Isolation of the enzyme from the cells is another option to produce biocatalyst. Removing the cell environment takes away the diffusional barrier, side-reaction potentials and reaction inhibition, and thus improves the reaction rate and selectivity. However, extra cost in purification of single-use biocatalysts is a new concern. In order to overcome this inherent disadvantage, biocatalyist engineering aiming to heterogenize the homogeneous reactions has long been investigated [9]. Besides the capability of being recycled, the stability of the heterogenized enzymes is also improved against heat or organic solvents. Coating enzyme onto surface of silica or resin is a common way of immobilization, partially inspired by the success of heterogeneous chemical catalysts [10]. But the large volume and mass of the supporting material of silica or resin significantly decrease the enzymatic concentration. Cross-linked enzyme aggregate (CLEA) is an alternative heterogenization strategy: first add ammonium sulfate to precipitate enzymes as aggregates, and then introduce linker molecules to cross-link between enzyme molecules inside aggregates. CLEAs with smaller particle sizes have higher surface areas and hence better activity, but are harder to be separated by filtration. The introduction of magnetic nanoparticles into CLEA matrix (mCLEA) makes further improvement, by allowing magnetic separation of the heterogeneous catalyst.

The development of biocatalyst engineering shows promising progress, but still needs considerable efforts. As the platform carrying the active enzyme molecules, biocatalyst systems require protein engineering in order to enhance the performance and versatility. Cofactor selection and recycling is another challenge for industrial application of biocatalysis [11]. In addition, selection of solvent and reagent, and reactor engineering are also crucial in development of biocatalytic systems.

In conclusion, emergence and development of genetic, biological and chemical techniques have allowed accessible biocatalysis for pharmaceutical industry. Biocatalyst, as one of the crucial component of biocatalysis, has been developed and engineered to achieve better performance. Extracted enzymes reduce the limitation from nature, and improve reusability by immobilization.

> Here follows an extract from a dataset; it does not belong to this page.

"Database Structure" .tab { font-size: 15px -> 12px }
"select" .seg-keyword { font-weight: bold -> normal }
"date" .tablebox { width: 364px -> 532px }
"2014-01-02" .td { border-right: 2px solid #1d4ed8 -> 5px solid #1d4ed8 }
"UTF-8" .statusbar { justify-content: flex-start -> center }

Future development shall continuously be guided by process ecology, and focus on development and engineering of catalytic matrices and environment, including cofactors, solvents, reagents and reactions.

Bibliography

  1. Challener, C. A. (2016). Going Green with Biocatalysis. Pharmaceutical Technology, 40(8), 24-25.
  2. Sheldon, R. A. (2007). The E Factor: fifteen years on. Green Chemistry, 9(12), 1273-1283.

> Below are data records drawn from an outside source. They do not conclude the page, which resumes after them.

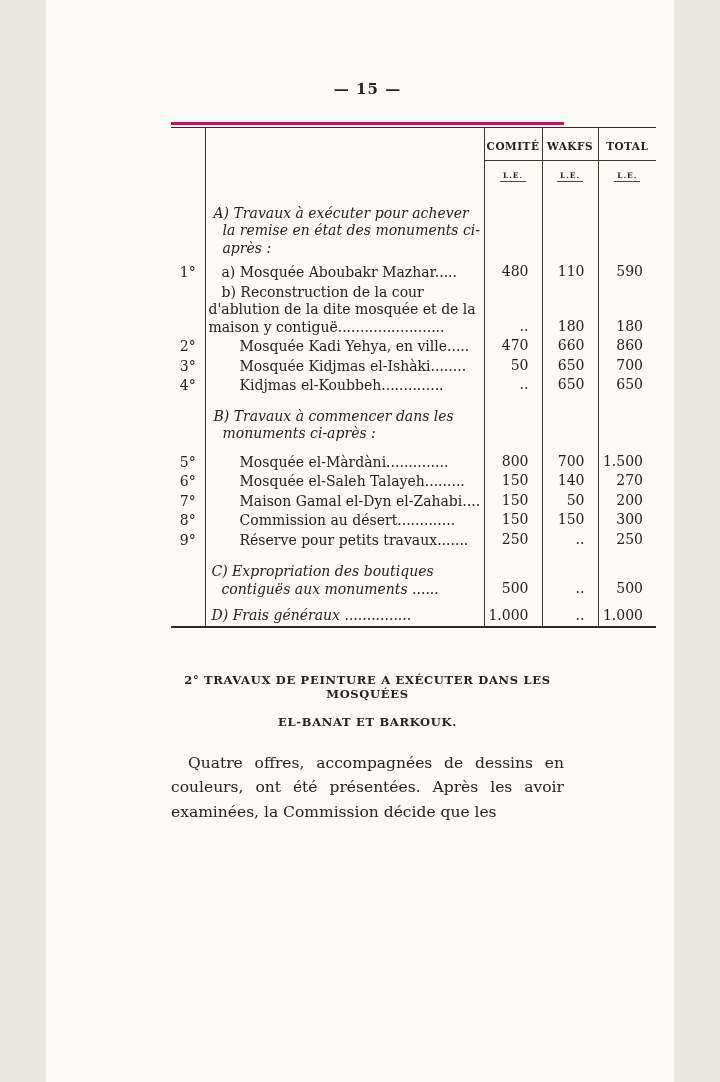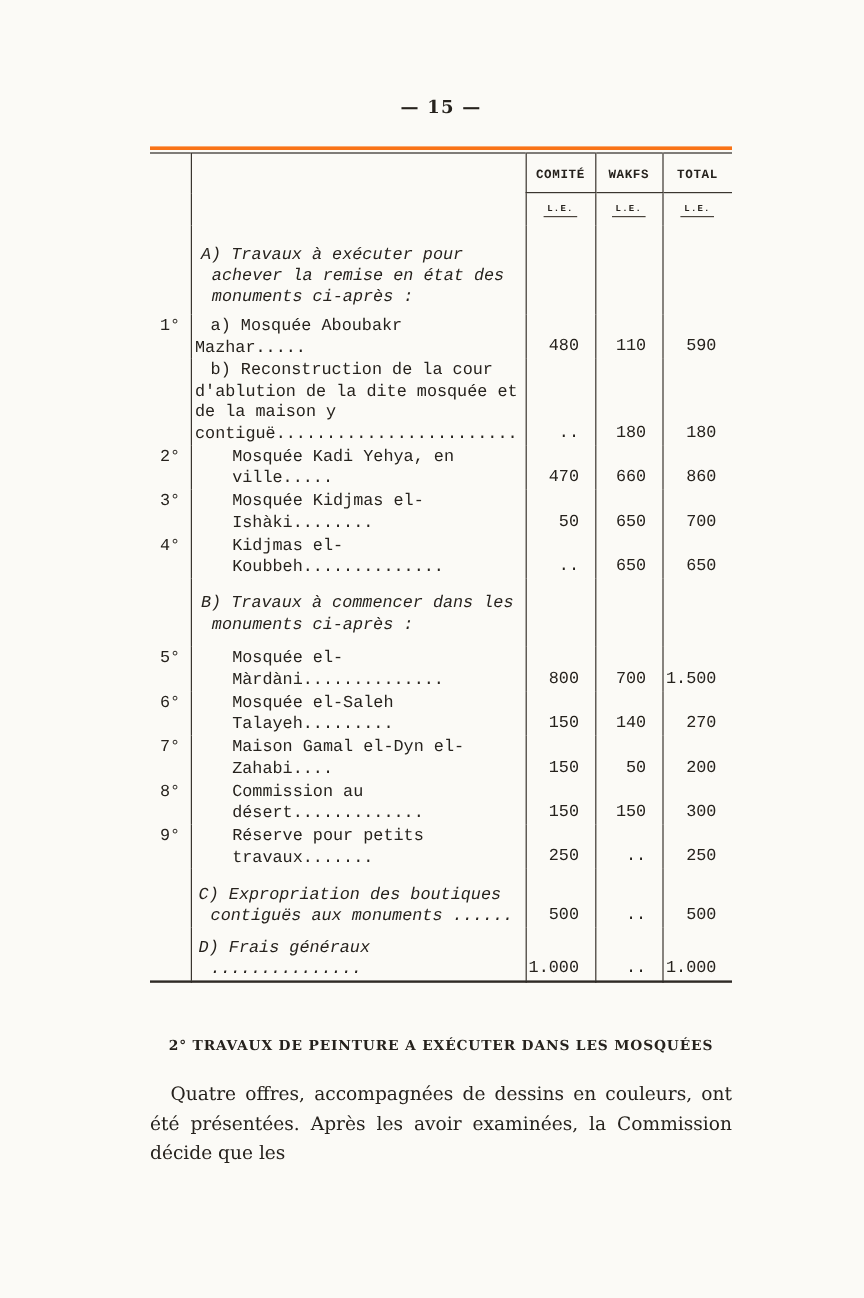"— 15 —" .page { width: 720px -> 628px }
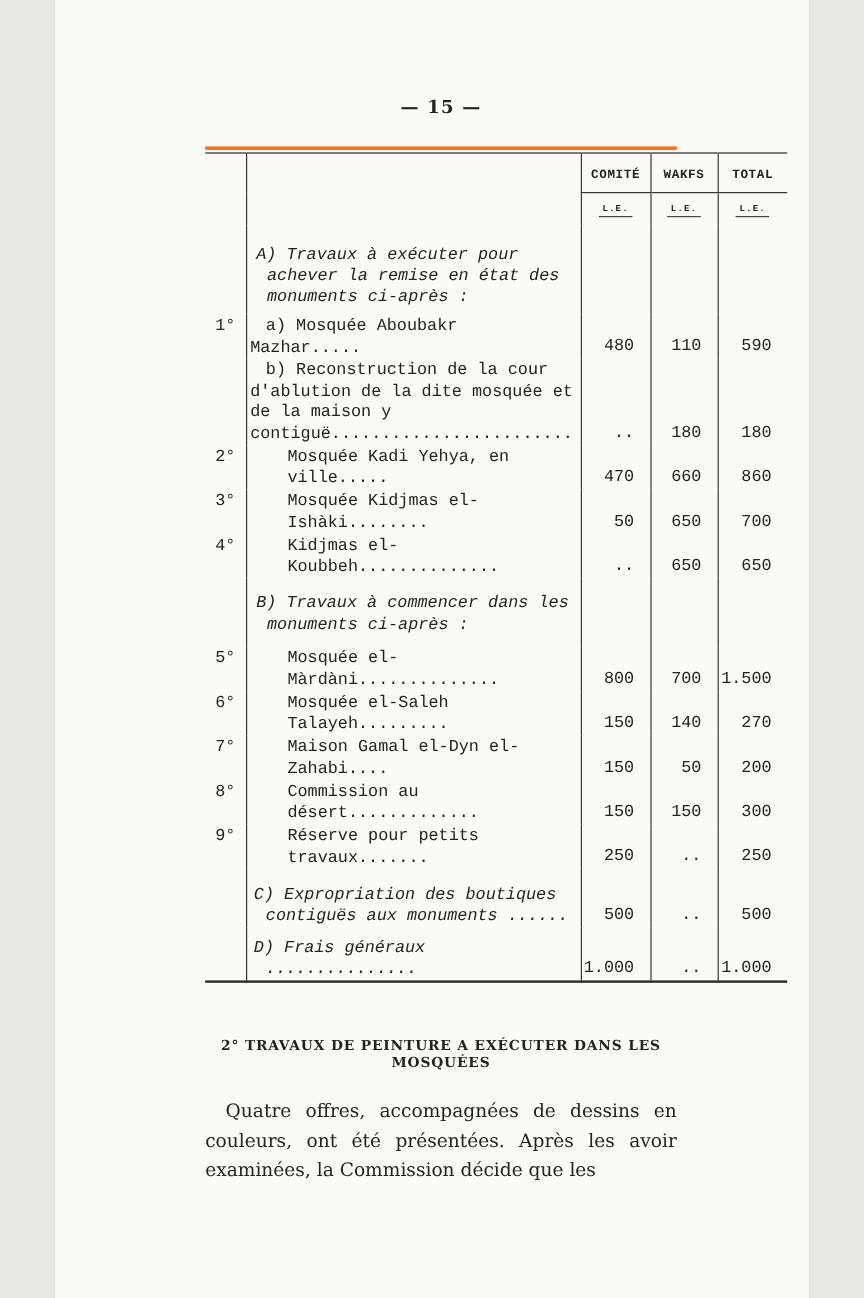"COMITÉ" .table-wrap { border-top: 3px solid #f97316 -> 3px solid #be185d; font-family: Liberation Mono, monospace -> none }
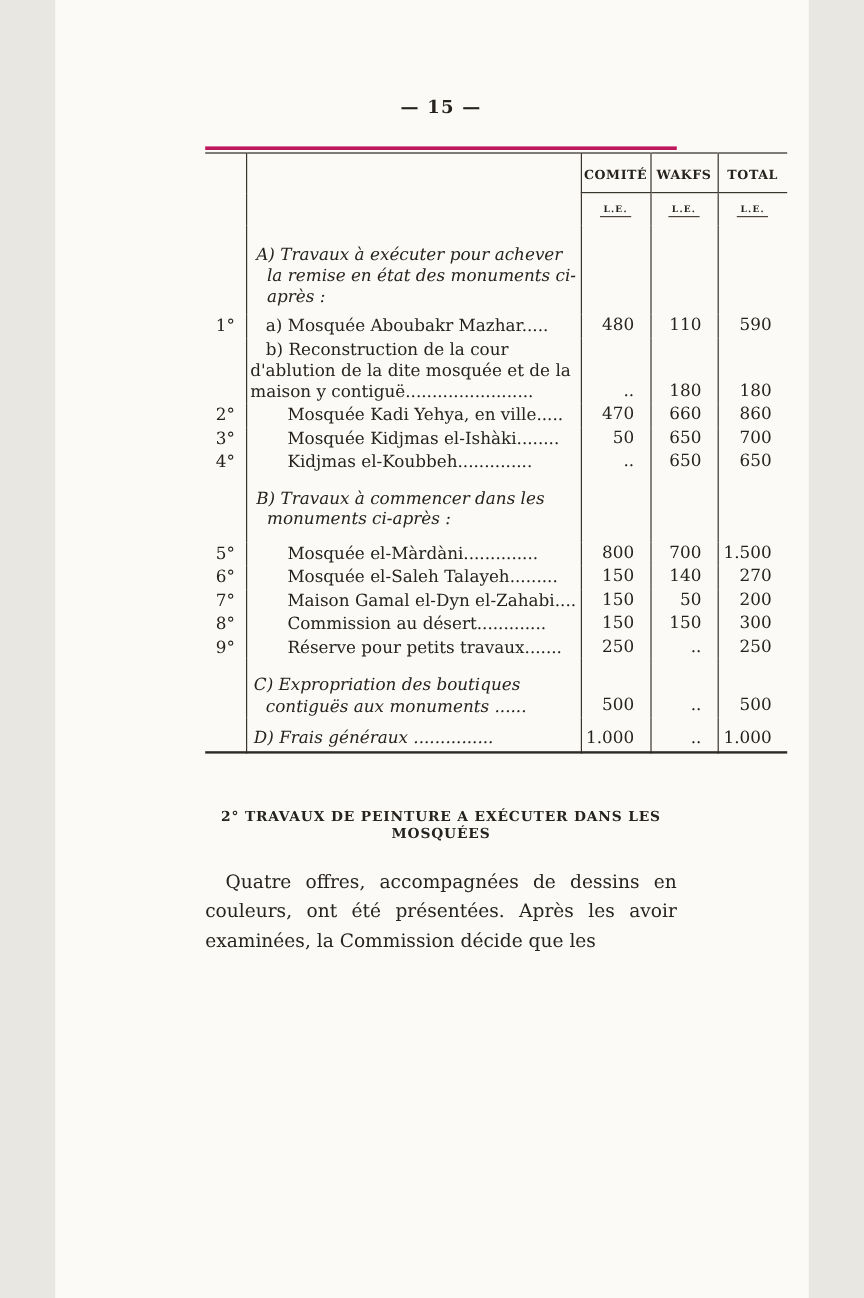"EL-BANAT ET BARKOUK." div.l2 { html: none -> <div>EL-BANAT ET BARKOUK.</div> }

  3. Rosenthal, K., et al. (2018). Recent developments and challenges of biocatalytic processes in the pharmaceutical industry. Curr. Opin.Green Sustain. Chem., 11, 58-64.

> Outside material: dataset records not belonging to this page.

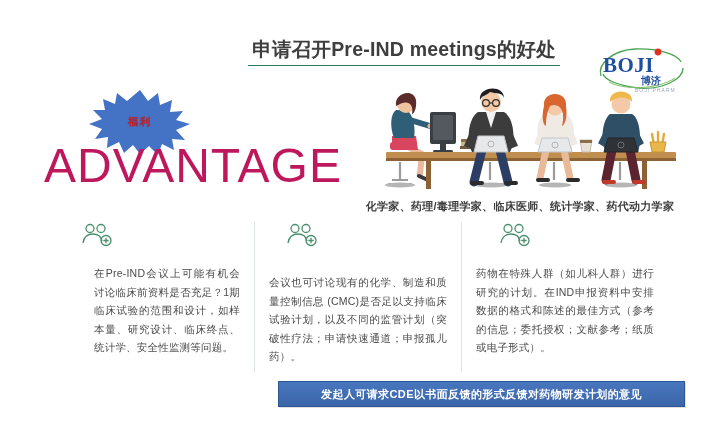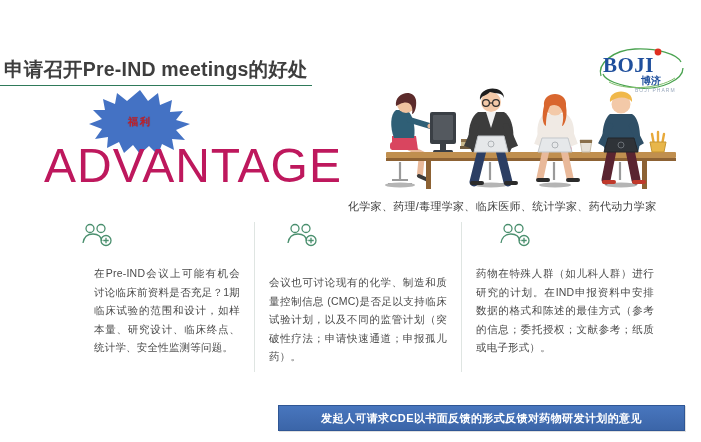"申请召开Pre-IND meetings的好处" .title-wrap { text-align: left -> right; top: 56px -> 36px }
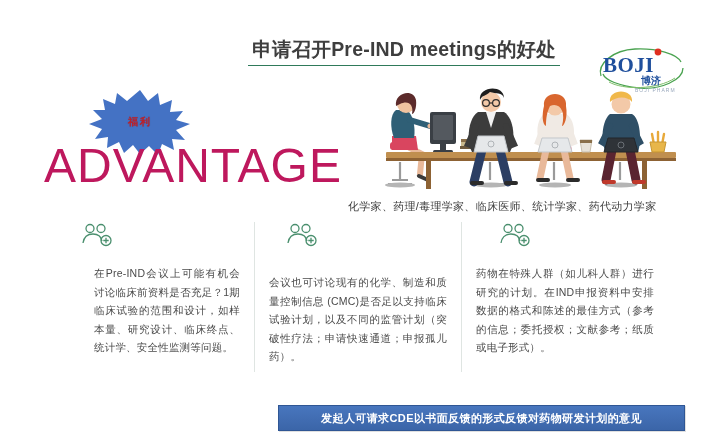"化学家、药理/毒理学家、临床医师、统计学家、药代动力学家" .illus-caption { font-weight: none -> bold; text-align: none -> center }
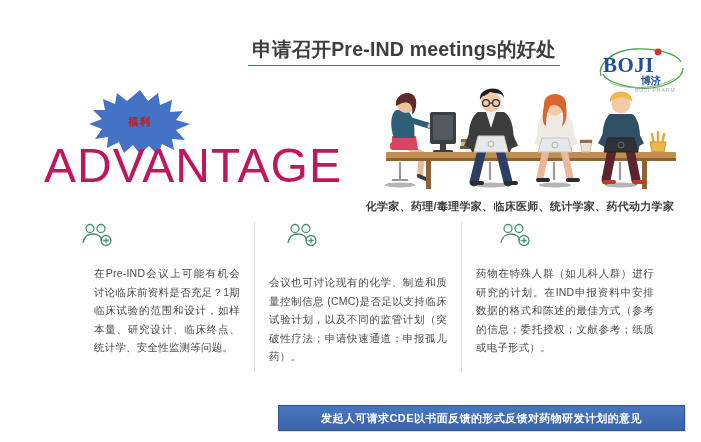"发起人可请求CDE以书面反馈的形式反馈对药物研发计划的意见" .banner { margin-top: 24px -> none }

  4. Martinez, C. A., et al. (2008). Development of a Chemoenzymatic Manufacturing Process for Pregabalin. Org. Process Res. Dev., 12(3), 392-398.
  5. Woodley, J. M. (2008). New opportunities for biocatalysis: making pharmaceutical processes greener. Trends in Biotechnol., 26(6), 321-327.
  6. Hughes, D. (2018). Biocatalysis in Drug Development - Highlights of the Recent Patent Literature. Org. Process Res. Dev., 22, 1063-1080.
  7. Truppo, M. D. (2017). Biocatalysis in the Pharmaceutical Industry: The Need for Speed. ACS Med. Chem. Lett., 8(5), 476-480.
  8. Kell, D. B., et al. (2015). Membrane transporter engineering in industrial biotechnology and whole cell biocatalysis. Trends Biotechnol., 33(4), 237-246.
  9. Sheldon, R. A., et al. (2018). Role of Biocatalysis in Sustainable Chemistry. Chem. Rev., 118(2), 801-838.
  10. Schwartz, T. J., et al. (2014). Bridging the Chemical and Biological Catalysis Gap: Challenges and Outlooks for Producing Sustainable Chemicals. ACS Catal., 4(6), 2060-2069.
  11. Rehn, G., et al. (2016). Application of NAD(P)H oxidase for cofactor regeneration in dehydrogenase catalyzed oxidations. J. Mol. Catal. B: Enzym., 134, 331-339.